This is a linkpost for a new white paper from DeepMind, titled 'Exploring institutions for global AI governance', on "models and functions of international institutions that could help manage opportunities and mitigate risks of advanced AI". I've copied the first few paragraphs.
Growing awareness of the global impact of advanced artificial intelligence (AI) has inspired public discussions about the need for international governance structures to help manage opportunities and mitigate risks involved.
Many discussions have drawn on analogies with the ICAO (International Civil Aviation Organisation) in civil aviation; CERN (European Organisation for Nuclear Research) in particle physics; IAEA (International Atomic Energy Agency) in nuclear technology; and intergovernmental and multi-stakeholder organisations in many other domains.

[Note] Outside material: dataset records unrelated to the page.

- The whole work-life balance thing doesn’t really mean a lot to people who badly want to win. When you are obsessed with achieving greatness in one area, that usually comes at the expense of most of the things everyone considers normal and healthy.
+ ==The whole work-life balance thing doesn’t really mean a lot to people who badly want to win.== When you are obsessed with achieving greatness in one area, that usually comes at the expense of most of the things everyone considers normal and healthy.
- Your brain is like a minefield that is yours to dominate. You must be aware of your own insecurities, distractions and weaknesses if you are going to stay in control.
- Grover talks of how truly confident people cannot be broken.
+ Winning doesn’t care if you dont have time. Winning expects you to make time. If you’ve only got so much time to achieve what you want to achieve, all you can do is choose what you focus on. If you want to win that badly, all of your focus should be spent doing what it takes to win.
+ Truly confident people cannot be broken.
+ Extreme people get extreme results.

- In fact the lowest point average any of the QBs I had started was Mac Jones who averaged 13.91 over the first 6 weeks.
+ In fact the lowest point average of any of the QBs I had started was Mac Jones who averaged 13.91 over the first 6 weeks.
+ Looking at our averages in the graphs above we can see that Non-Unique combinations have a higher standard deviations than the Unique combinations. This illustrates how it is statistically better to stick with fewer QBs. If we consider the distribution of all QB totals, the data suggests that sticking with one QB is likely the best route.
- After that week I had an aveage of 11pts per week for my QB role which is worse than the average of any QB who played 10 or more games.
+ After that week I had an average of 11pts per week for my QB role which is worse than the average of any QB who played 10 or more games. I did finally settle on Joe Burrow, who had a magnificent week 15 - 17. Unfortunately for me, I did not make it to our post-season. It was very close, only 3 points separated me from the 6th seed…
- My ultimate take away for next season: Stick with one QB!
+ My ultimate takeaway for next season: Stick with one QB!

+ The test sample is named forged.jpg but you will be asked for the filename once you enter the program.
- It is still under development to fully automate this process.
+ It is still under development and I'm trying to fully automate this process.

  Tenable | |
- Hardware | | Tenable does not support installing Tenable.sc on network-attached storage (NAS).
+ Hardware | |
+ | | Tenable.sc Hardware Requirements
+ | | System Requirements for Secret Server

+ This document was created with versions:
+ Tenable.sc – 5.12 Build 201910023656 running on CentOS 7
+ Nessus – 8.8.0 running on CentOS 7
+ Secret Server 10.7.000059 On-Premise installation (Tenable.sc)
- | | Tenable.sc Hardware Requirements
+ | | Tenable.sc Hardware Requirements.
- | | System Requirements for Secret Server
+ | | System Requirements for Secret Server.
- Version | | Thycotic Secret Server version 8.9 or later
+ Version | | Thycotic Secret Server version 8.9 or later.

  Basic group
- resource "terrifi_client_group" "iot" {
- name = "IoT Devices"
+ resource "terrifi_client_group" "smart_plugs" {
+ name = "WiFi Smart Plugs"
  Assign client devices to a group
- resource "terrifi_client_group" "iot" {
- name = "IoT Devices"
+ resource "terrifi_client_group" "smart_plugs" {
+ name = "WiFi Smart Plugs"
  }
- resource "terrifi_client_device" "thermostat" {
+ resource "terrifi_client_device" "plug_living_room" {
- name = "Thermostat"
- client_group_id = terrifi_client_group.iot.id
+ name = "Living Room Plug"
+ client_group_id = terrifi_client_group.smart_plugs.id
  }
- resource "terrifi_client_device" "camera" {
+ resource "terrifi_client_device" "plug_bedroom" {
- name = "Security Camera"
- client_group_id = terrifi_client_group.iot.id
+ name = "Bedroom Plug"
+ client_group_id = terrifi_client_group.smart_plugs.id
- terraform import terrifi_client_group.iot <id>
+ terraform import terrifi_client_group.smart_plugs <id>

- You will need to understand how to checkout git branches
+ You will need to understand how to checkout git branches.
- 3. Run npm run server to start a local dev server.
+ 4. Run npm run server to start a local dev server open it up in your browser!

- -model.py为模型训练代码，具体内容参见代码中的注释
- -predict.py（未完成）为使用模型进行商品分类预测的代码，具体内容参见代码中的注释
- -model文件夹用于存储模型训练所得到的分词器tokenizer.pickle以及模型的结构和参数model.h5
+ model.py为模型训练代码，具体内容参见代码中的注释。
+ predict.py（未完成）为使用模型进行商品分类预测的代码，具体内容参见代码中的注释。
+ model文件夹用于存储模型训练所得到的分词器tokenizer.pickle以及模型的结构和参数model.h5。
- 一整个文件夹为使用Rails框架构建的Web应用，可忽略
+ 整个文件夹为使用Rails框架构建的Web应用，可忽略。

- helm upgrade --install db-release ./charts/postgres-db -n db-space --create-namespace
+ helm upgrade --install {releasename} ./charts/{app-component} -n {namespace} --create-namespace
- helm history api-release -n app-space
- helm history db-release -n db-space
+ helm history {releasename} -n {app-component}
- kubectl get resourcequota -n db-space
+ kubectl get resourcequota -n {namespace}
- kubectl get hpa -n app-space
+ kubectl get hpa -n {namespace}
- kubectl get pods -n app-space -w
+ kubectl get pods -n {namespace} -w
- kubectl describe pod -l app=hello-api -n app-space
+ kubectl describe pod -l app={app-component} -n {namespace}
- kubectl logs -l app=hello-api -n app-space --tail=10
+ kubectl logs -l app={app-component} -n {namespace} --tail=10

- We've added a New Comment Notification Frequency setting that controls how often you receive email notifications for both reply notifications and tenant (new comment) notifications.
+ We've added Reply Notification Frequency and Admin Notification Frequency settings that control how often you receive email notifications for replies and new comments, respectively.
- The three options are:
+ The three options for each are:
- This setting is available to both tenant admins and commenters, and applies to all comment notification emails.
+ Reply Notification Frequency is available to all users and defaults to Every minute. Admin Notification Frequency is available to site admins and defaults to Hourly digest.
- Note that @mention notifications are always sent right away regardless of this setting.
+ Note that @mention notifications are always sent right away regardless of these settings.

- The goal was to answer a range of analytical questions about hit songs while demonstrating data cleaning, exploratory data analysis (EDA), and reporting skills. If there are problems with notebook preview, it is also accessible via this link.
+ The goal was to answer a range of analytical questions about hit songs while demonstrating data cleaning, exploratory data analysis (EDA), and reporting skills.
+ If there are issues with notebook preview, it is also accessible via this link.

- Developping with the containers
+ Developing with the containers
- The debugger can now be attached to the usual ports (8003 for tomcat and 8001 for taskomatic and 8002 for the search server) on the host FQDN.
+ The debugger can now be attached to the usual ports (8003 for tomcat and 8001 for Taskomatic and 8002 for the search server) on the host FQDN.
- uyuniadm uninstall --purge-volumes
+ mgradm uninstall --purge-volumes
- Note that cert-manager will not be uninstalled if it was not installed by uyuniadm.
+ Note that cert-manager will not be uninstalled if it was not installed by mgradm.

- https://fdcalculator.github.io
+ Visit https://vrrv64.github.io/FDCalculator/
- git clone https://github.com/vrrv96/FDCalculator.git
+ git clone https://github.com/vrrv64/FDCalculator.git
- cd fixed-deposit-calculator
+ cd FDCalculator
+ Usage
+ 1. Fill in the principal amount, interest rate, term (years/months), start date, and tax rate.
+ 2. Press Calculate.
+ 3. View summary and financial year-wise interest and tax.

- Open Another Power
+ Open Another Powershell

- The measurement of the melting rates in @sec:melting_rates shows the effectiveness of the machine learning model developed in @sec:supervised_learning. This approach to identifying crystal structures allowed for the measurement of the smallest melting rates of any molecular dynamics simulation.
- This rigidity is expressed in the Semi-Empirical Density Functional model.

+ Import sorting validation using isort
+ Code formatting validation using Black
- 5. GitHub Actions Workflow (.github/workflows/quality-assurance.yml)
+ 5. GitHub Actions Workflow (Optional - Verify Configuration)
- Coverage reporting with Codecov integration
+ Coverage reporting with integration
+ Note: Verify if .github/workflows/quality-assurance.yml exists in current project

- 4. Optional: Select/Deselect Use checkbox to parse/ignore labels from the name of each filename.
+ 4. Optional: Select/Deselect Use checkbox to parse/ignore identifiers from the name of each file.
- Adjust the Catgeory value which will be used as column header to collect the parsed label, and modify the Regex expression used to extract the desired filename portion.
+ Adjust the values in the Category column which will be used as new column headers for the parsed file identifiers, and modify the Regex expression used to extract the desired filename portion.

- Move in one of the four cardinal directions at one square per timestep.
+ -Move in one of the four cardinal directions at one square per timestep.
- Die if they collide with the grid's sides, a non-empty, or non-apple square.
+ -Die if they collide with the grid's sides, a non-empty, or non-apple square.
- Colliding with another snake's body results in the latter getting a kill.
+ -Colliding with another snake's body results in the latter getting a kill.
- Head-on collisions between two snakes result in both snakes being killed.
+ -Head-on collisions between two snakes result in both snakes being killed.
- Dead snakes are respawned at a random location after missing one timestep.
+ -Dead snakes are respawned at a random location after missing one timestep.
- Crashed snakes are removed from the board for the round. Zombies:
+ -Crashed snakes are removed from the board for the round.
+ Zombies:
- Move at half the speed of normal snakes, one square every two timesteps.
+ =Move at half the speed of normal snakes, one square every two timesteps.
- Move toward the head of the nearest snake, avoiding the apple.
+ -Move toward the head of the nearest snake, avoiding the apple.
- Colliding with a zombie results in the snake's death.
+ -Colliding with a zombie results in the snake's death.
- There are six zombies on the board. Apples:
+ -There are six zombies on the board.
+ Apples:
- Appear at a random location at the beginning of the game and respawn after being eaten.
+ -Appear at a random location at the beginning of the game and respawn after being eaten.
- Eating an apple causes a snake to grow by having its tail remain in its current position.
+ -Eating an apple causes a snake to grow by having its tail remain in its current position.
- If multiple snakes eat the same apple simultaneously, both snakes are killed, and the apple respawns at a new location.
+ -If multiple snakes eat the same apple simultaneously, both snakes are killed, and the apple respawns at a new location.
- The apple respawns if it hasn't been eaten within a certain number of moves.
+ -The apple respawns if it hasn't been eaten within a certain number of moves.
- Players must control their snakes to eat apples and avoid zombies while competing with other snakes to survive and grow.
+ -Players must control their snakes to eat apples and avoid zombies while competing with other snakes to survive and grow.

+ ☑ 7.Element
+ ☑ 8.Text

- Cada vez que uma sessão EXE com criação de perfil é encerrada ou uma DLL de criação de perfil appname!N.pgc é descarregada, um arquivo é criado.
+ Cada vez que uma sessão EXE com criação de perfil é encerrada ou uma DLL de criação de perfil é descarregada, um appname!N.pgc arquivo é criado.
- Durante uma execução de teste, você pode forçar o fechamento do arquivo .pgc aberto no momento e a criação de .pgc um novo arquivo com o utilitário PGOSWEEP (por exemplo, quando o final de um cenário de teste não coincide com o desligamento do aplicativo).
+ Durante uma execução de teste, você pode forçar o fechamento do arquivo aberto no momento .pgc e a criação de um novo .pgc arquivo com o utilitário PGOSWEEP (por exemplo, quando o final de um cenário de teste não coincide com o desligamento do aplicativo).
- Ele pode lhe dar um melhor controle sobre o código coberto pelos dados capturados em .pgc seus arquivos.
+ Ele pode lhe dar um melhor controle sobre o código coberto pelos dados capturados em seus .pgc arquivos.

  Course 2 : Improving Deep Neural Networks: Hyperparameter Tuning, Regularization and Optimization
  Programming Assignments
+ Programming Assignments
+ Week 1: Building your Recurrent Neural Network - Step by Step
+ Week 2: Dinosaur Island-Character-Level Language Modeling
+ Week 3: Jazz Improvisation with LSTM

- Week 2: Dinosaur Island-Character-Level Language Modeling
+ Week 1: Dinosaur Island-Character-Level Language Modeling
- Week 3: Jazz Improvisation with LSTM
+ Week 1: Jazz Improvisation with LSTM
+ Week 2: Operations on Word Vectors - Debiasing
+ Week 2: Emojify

And yet, while analogies can be a useful start, the technologies emerging from AI will be unlike aviation, particle physics, or nuclear technology.
To succeed with AI governance, we need to better understand:
- What specific benefits and risks we need to manage internationally.
- What governance functions those benefits and risks require.
- What organisations can best provide those functions.
Our latest paper, with collaborators from the University of Oxford, Université de Montréal, University of Toronto, Columbia University, Harvard University, Stanford University, and OpenAI, addresses these questions and investigates how international institutions could help manage the global impact of frontier AI development, and make sure AI’s benefits reach all communities.